**AIM OF THE EXERCISE:** Below is a block of entries; repeat all of it exactly but omit the pictures.

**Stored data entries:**

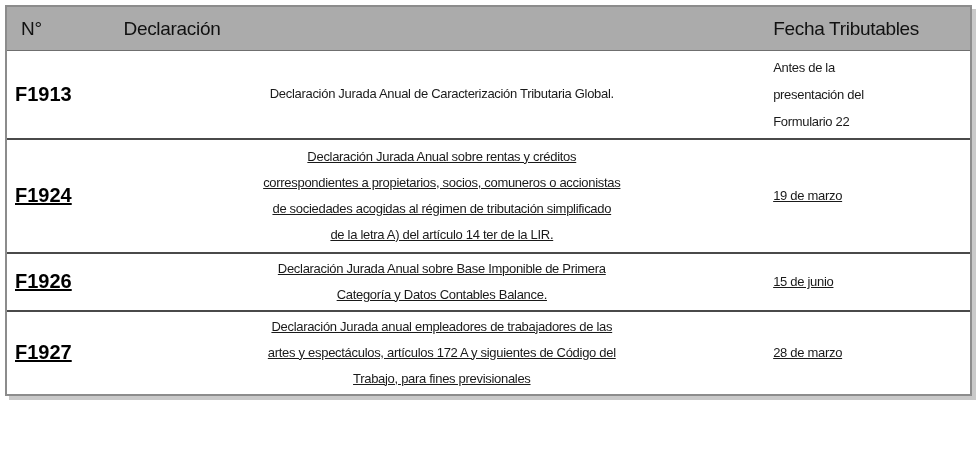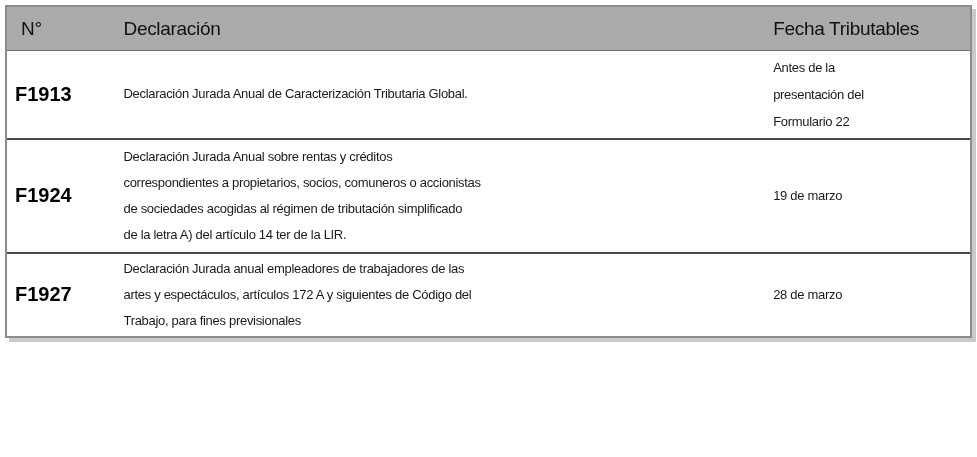"Declaración Jurada Anual de" td.desc { text-align: none -> center }
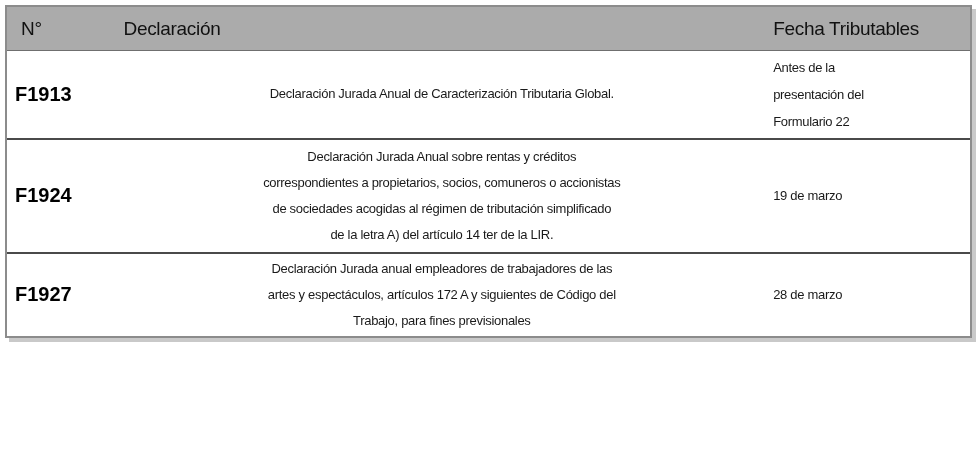"Declaración Jurada Anual sobre rentas" tbody tr + tr td { text-decoration: none -> underline }
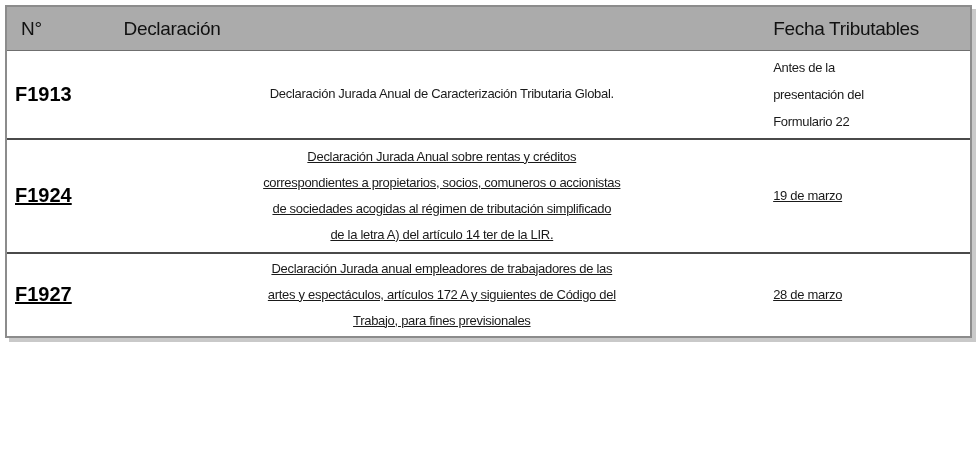"F1926" tr { html: none -> <tr> <td>F1926</td> <td>Declaración Jurada Anual sobre Base Imponible de Primera Categoría y Datos Contables Balance.</td> <td>15 de junio</td> </tr> }
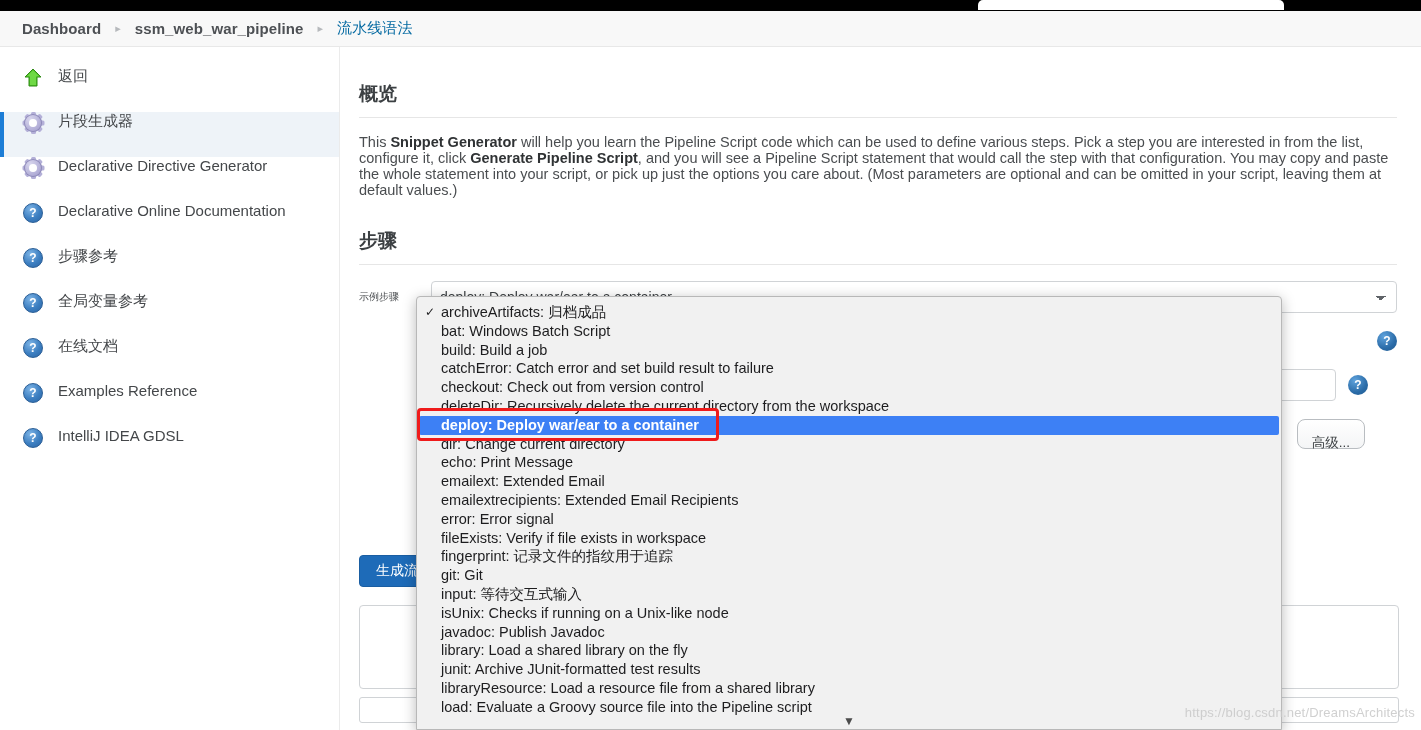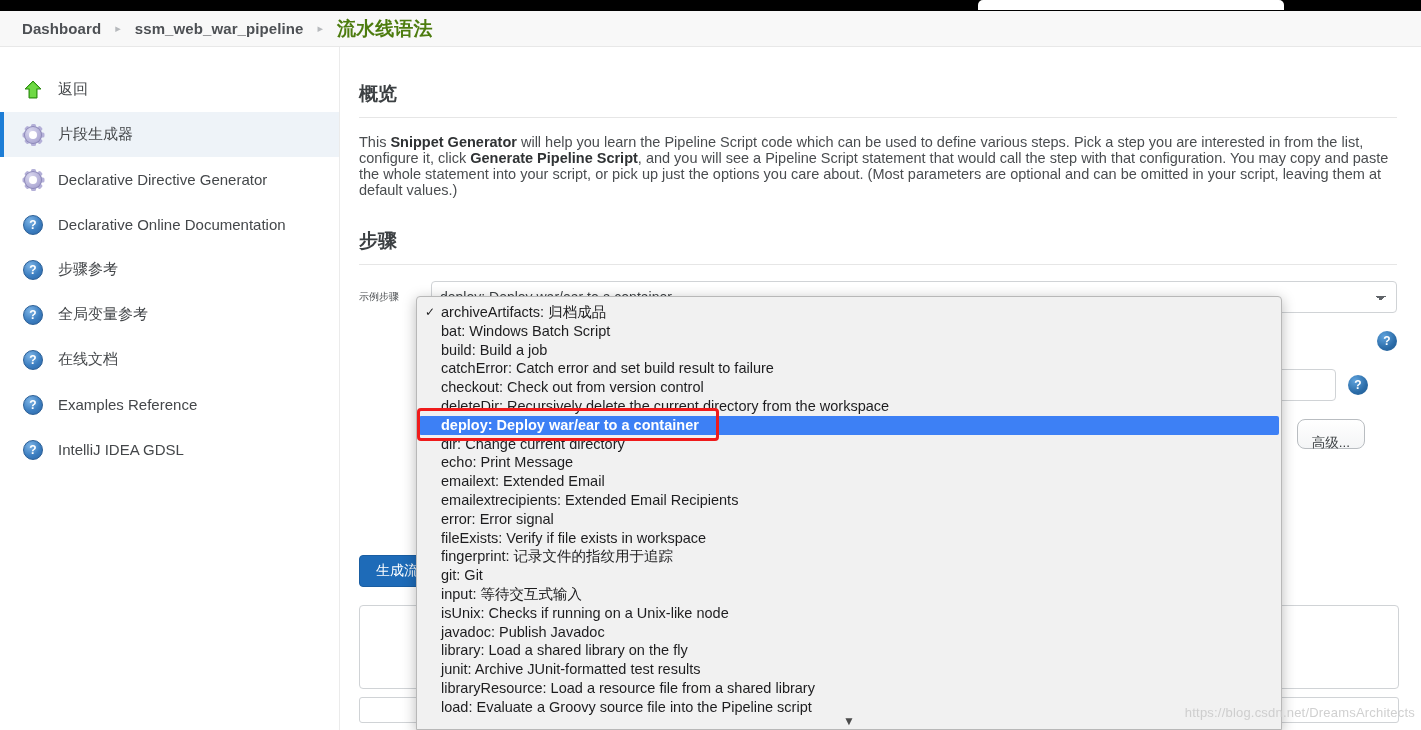"流水线语法" .crumb.cjk { color: #4d7c0f -> #0369a1; font-size: 19px -> 15px; font-weight: bold -> normal }
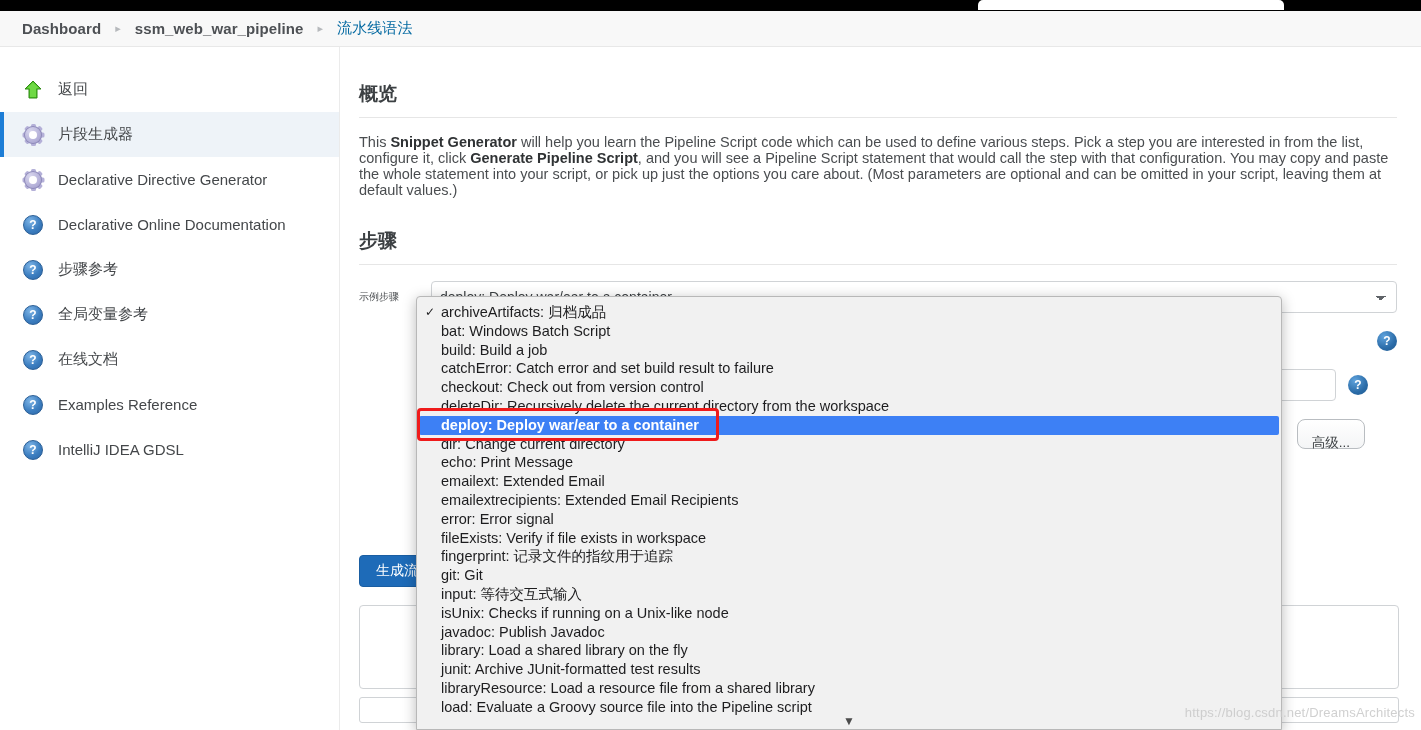"返回" .side-item { align-items: center -> none }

**COMPLETED EXERCISE:**
"Declaración Jurada Anual de" td.desc { text-align: none -> center }
"Declaración Jurada Anual sobre rentas" tbody tr + tr td { text-decoration: none -> underline }
"F1926" tr { html: none -> <tr> <td>F1926</td> <td>Declaración Jurada Anual sobre Base Imponible de Primera Categoría y Datos Contables Balance.</td> <td>15 de junio</td> </tr> }
"流水线语法" .crumb.cjk { color: #4d7c0f -> #0369a1; font-size: 19px -> 15px; font-weight: bold -> normal }
"返回" .side-item { align-items: center -> none }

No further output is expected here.